Code Signing Software vendors have set up code signing schemes to assist users in distinguishing software coming from a trusted source from malware. A public key signature scheme based on PKI (Public Key Infrastructure) is used to provide the user, along with the software itself, with a digital signature of the software. Such a signature is unforgeable in a strong cryptographic sense, as it has been constructed using the software vendors private key. The users can verify this signature using the corresponding public key, usually made available inside a certificate. A prime example of such a code signing scheme is Microsoft Authenticode.
Hash functions play an essential role in the process of making digital signatures. The private key operation is not applied directly to the to be signed file, but to a hash value of this file instead.
Cryptographic hash functions Cryptographic hash functions are widely known and easy to calculate functions that are believed to have the property that no two messages with identical hash values can be found. A well known and widely used cryptographic hash function is MD5. Especially in software integrity applications and code signing programs MD5 has been a popular hash function for many years now. Many websites making software (source code or executable) available for download provide on the website with the software itself its MD5 checksum. Another much used hash function is SHA-1. For the last decade MD5 and SHA-1 have been the default choice for hash functions in most code signing schemes.

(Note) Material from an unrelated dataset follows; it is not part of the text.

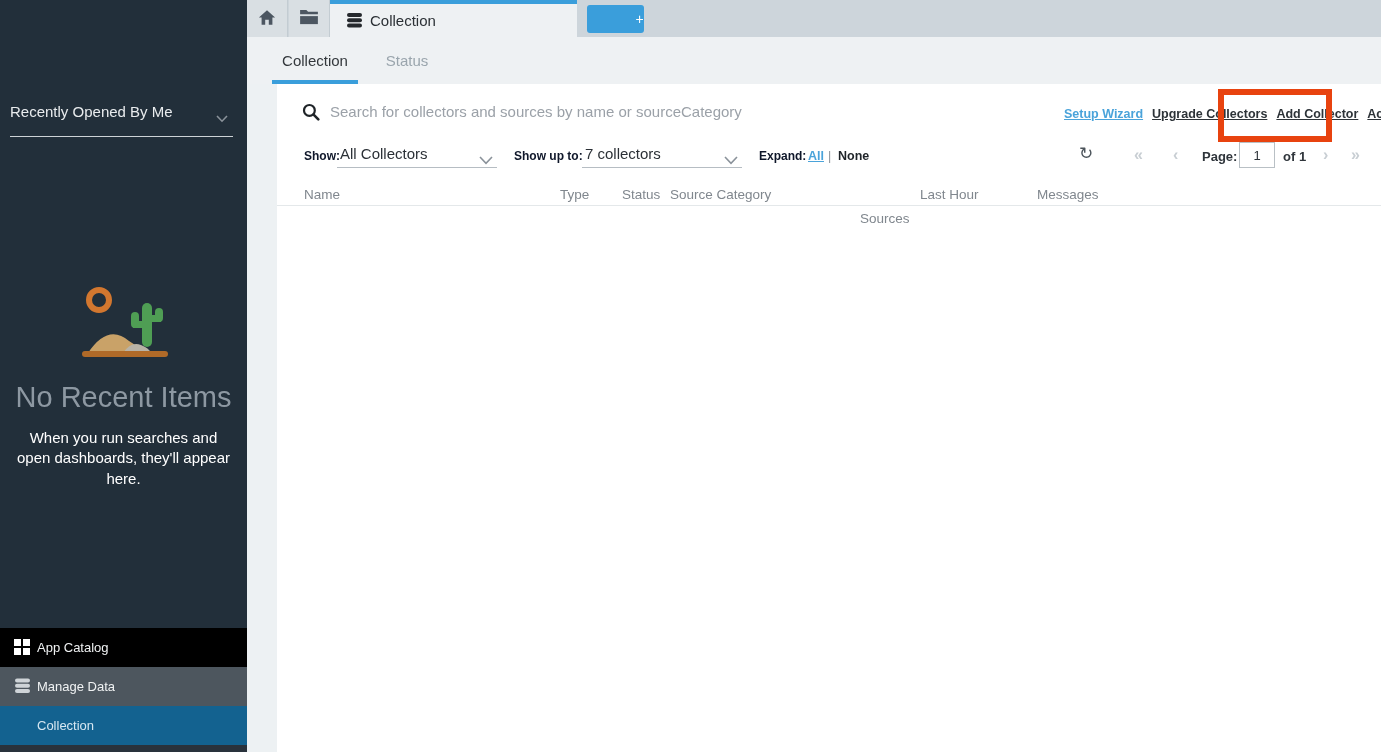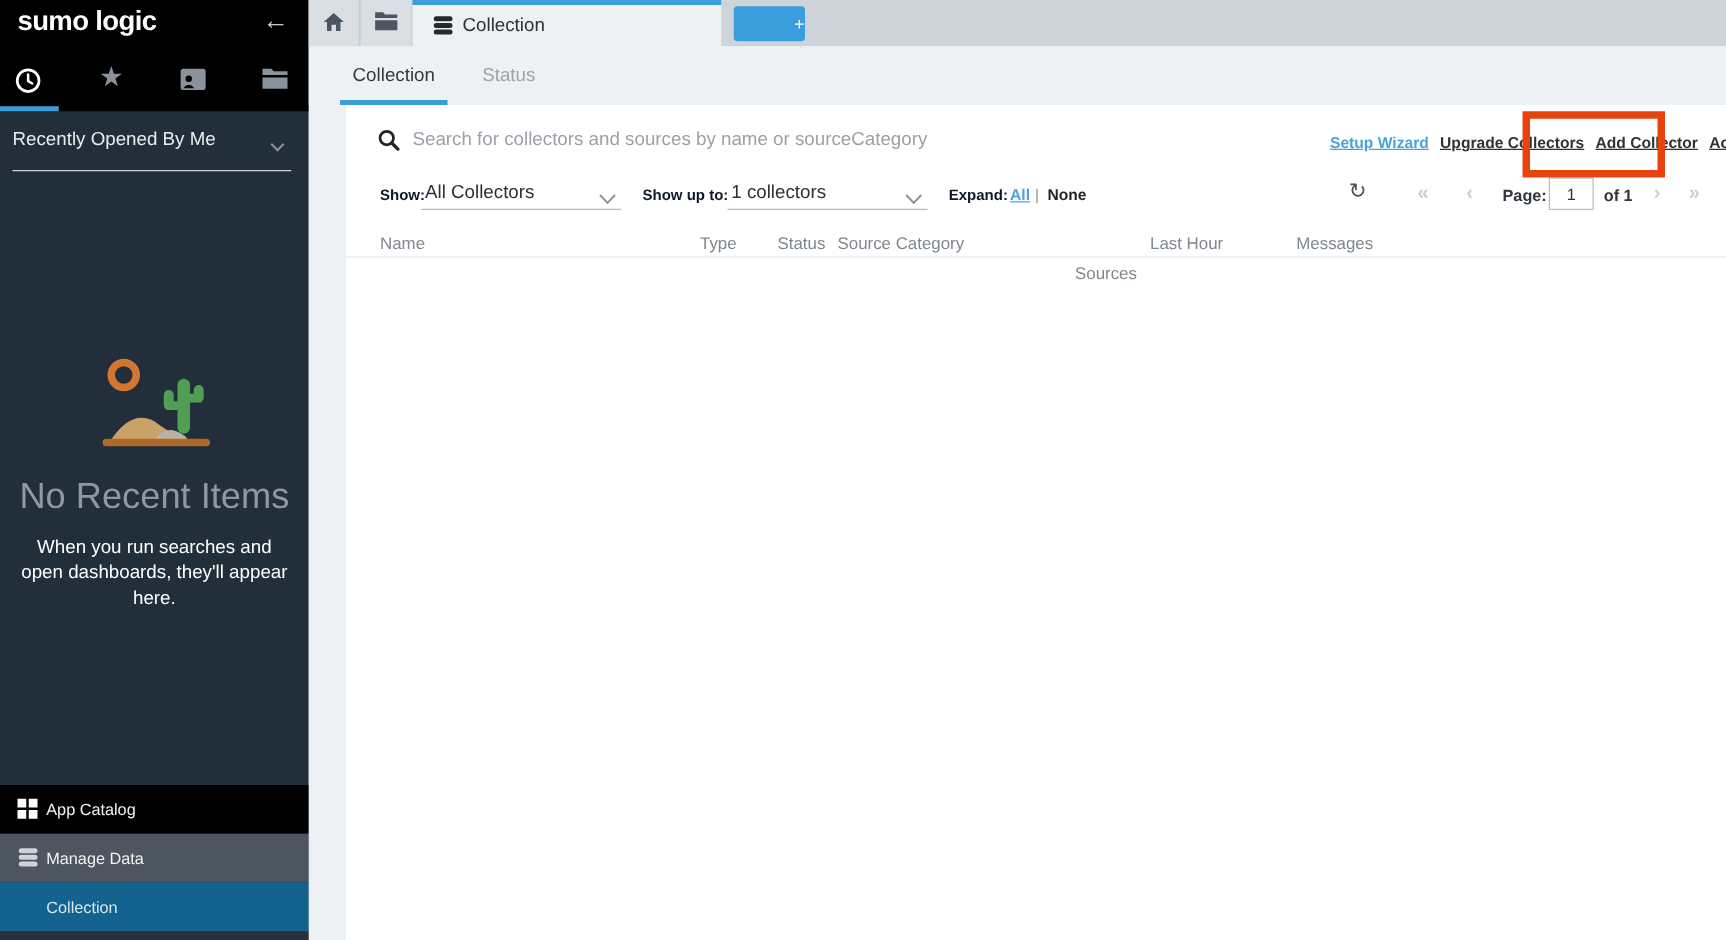"sumo logic" div.logo-bar { html: <div> <div>sumo logic</div> <div>←</div> <div> <svg> <circle></circle> <path></path> </svg> </div> <div>★</div> <div> <svg> <rect></rect> <circle></circle> <path></path> </svg> </div> <div> <svg> <path></path> <path></path> </svg> </div> <div></div> </div> -> none }
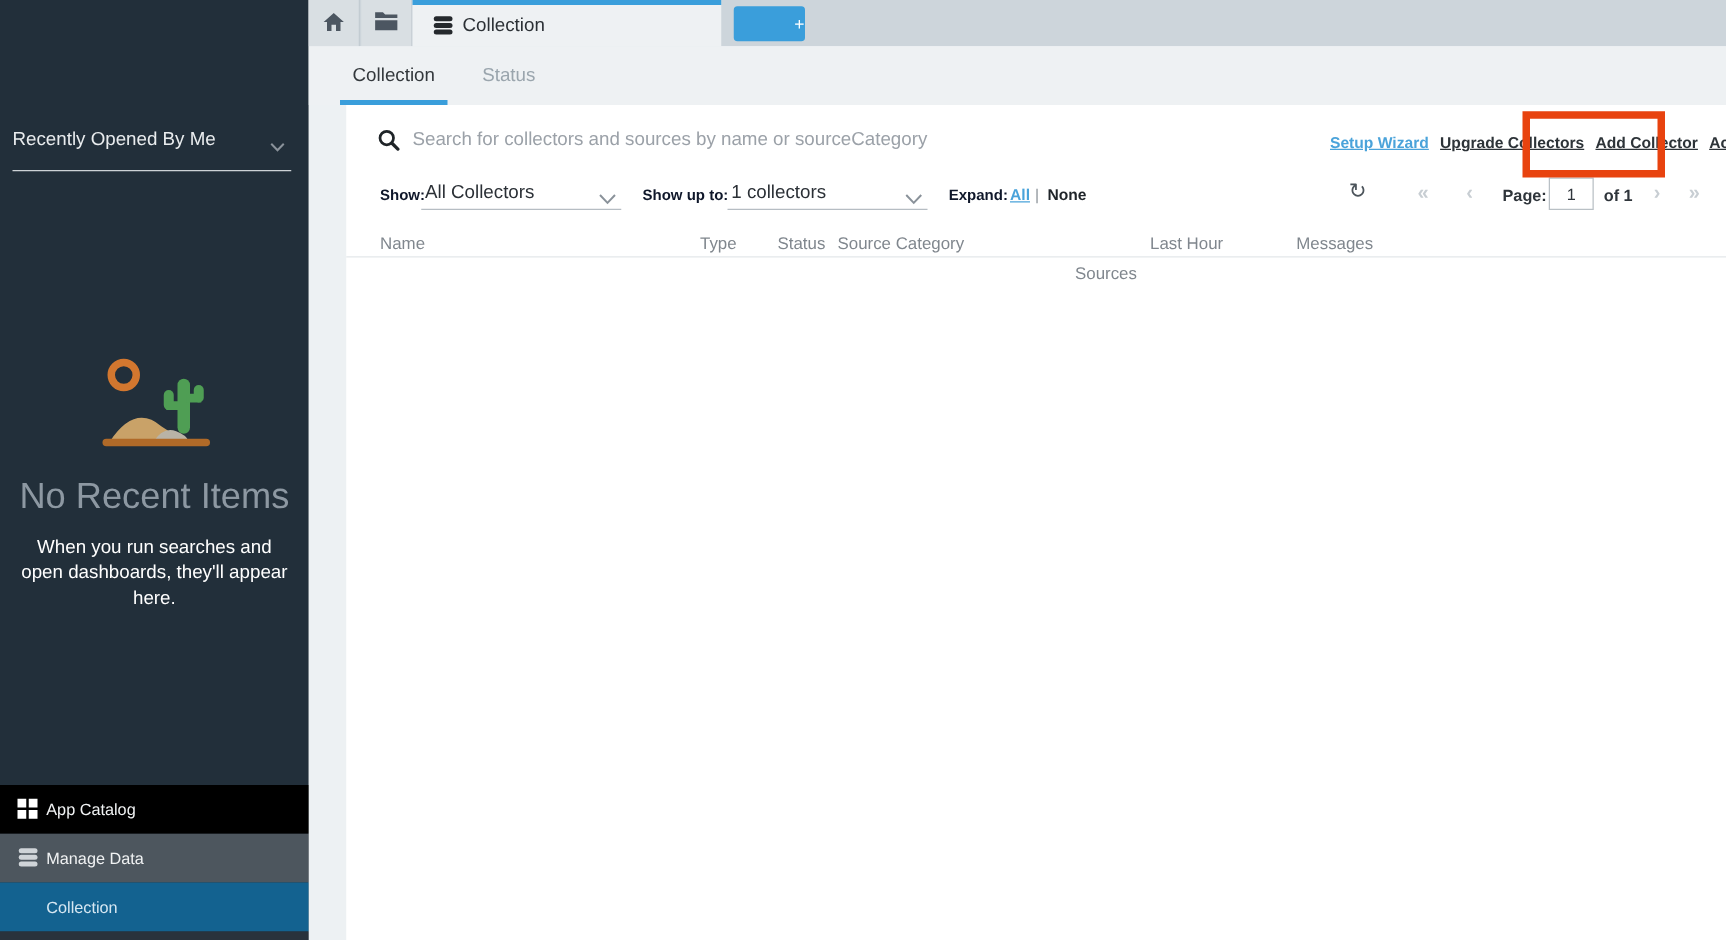"1 collectors" span.dval { text: 1 -> 7 }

Hash functions should be collision resistant In order for a software integrity checksum or a digital signature based on a hash value to be of any value, the cryptographic hash function that is used must be collision resistant. That is, it must be practically impossible to find different messages that have the same hash value. Otherwise, a miscreant can use a single hash value to commit to more than a single file.
MD5 is not collision resistant The cryptographic hash function MD5 was shown to be not collision resistant, by prof. Xiaoyun Wang and her co-authors, in 2004 (see the EuroCrypt 2005 paper "How to break MD5 and other hash functions"). Although devastating from a theoretical point of view, many practitioners believed that the practical repercussions of prof. Wang’s attack would be minimal because of the lack of useful structure of the collisions that could be constructed.
Chosen-prefix collisions When incorporating collisions into a pair of files, prof. Wang's original method of constructing collisions required the files to be exactly equal, except for the relatively small random looking block of bytes comprising the collision. Last year we showed, with the kind assistance of prof. Wang, how her attack on MD5 can be improved to provide chosen-prefix collisions. Our chosen-prefix collisions have only the requirement that after the collision the files should be exactly equal. Before the collision the two files, for which a collision is to be found, can be anything: our chosen-prefix collision finding method will always produce a collision that can be incorporated into the two files, irrespective of what data is present before the collision.
Extending executables Eric Verheul pointed out to us that random bytes may be appended to various formats, without changing their functionality. This idea also applies to executable files. So, by appending a chosen-prefix collision, any perfectly harmless program can be made to collide with any other program, such as a piece of malware. The two files show unchanged behaviour when executed, one good and the other bad, but now the files have identical MD5 hash values. A digital signature obtained on the harmless program will then be equally valid for the malware.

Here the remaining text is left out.